PROBLEM REQUIREMENTS: Word for word, print each record, dropping any image it holds.
··· DATA
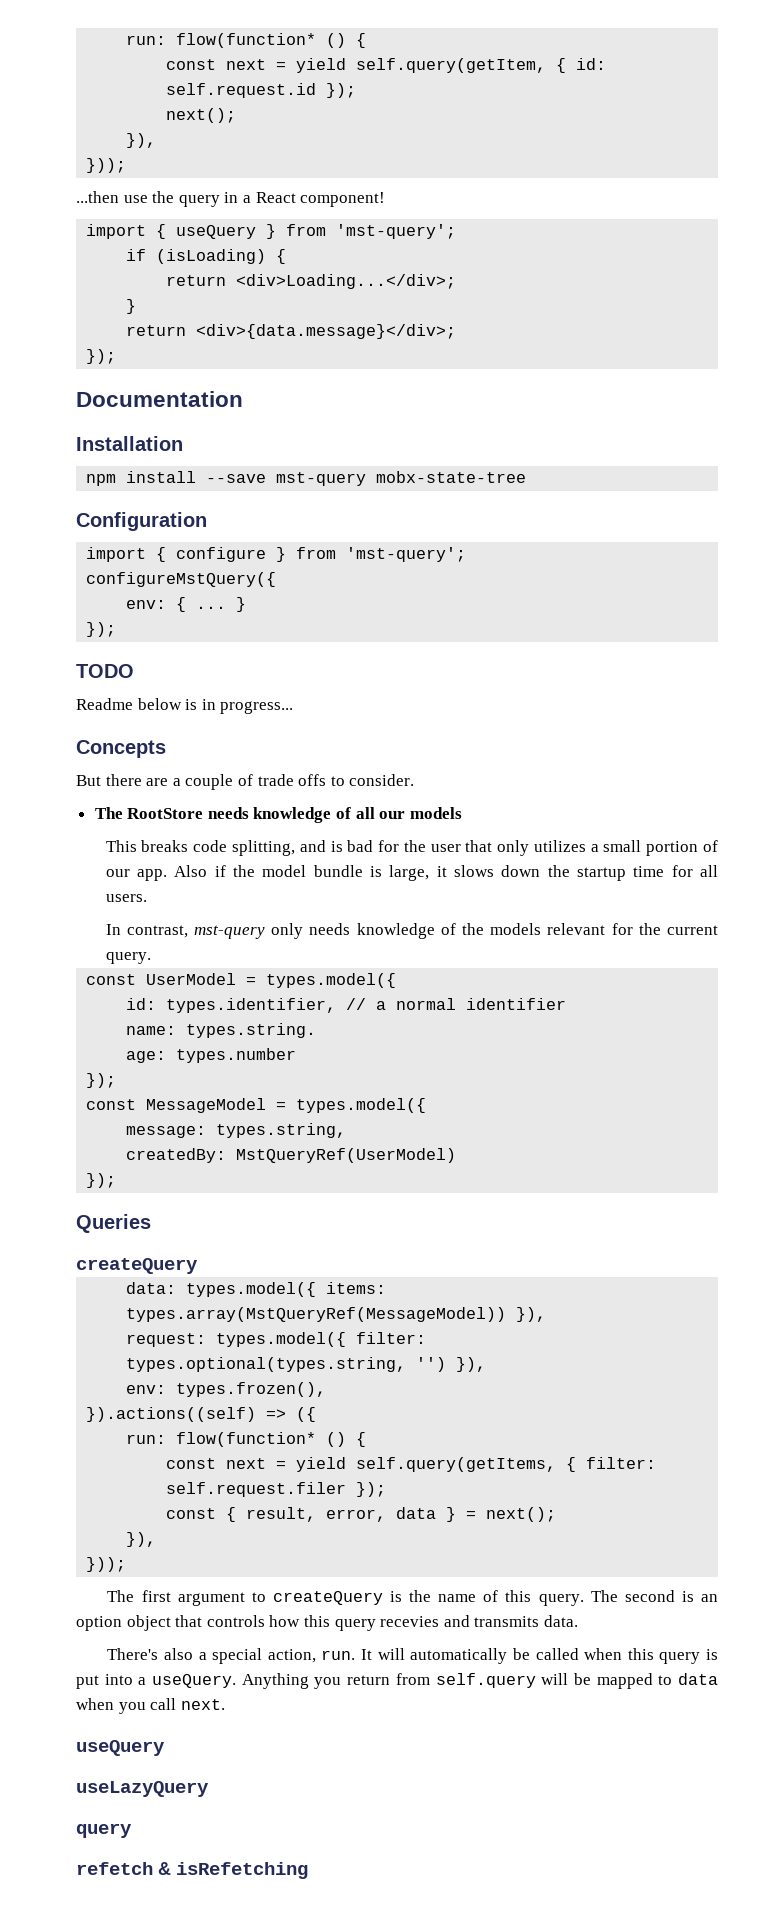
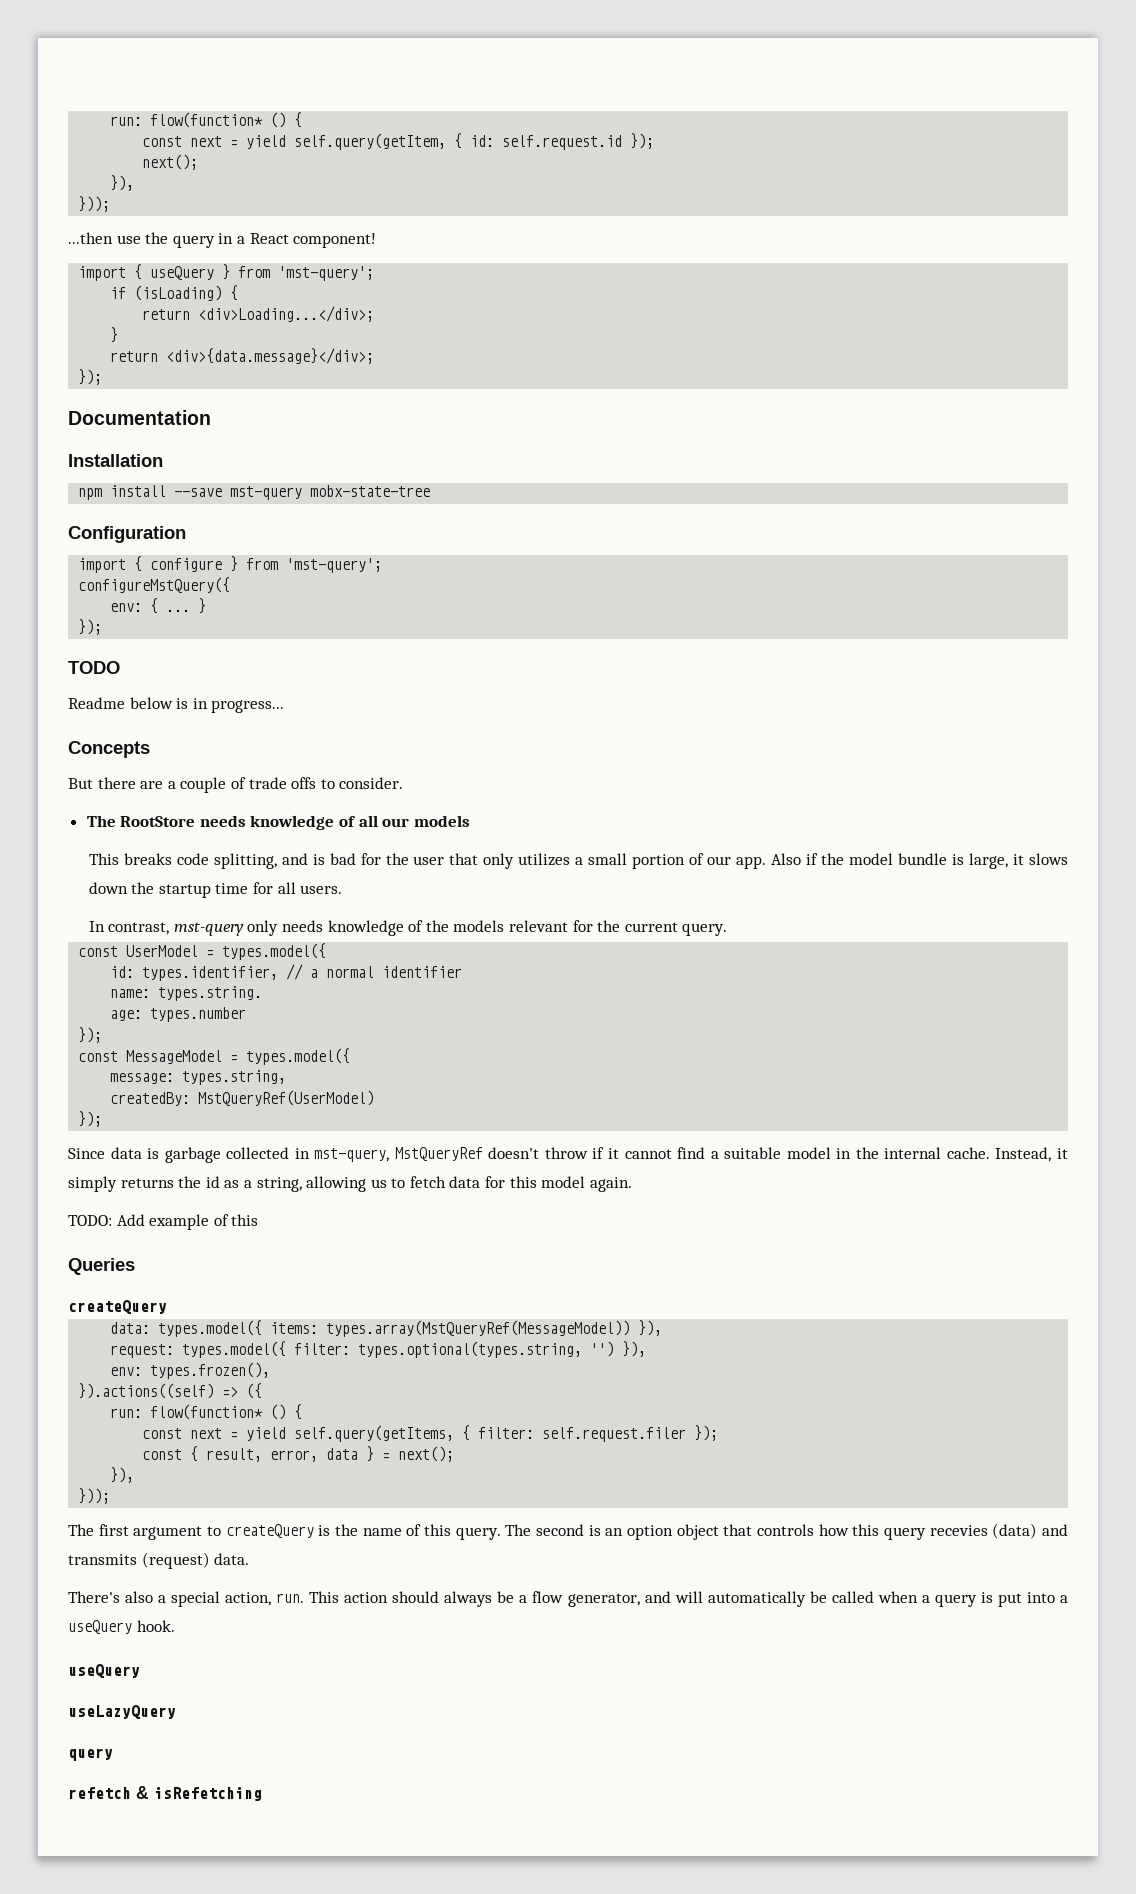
(117, 1180) none -> [68,1147,1068,1163] [68,1176,632,1192] [68,1214,259,1230] // Since data is garbage collected in mst-query, MstQueryRef doesn't throw if it cannot find a suitable model in the internal cache. Instead, it simply returns the id as a string, allowing us to fetch data for this model again. // TODO: Add example of this
(440, 1621) none -> [992,1523,1038,1539] (data)
(540, 1621) none -> [141,1552,210,1569] (request)
[361,1649,373,1660] It -> [309,1591,671,1607] This action should always be a flow generator, and
[627,1648,654,1660] this -> [921,1595,930,1603] a
[152,1673,719,1689] [76,1698,225,1714] useQuery. Anything you return from self.query will be mapped to data when you call next. -> [68,1620,175,1634] useQuery hook.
······
SOLUTION TO THE EXERCISE:
(117, 1180) none -> [68,1147,1068,1163] [68,1176,632,1192] [68,1214,259,1230] // Since data is garbage collected in mst-query, MstQueryRef doesn't throw if it cannot find a suitable model in the internal cache. Instead, it simply returns the id as a string, allowing us to fetch data for this model again. // TODO: Add example of this
(440, 1621) none -> [992,1523,1038,1539] (data)
(540, 1621) none -> [141,1552,210,1569] (request)
[361,1649,373,1660] It -> [309,1591,671,1607] This action should always be a flow generator, and
[627,1648,654,1660] this -> [921,1595,930,1603] a
[152,1673,719,1689] [76,1698,225,1714] useQuery. Anything you return from self.query will be mapped to data when you call next. -> [68,1620,175,1634] useQuery hook.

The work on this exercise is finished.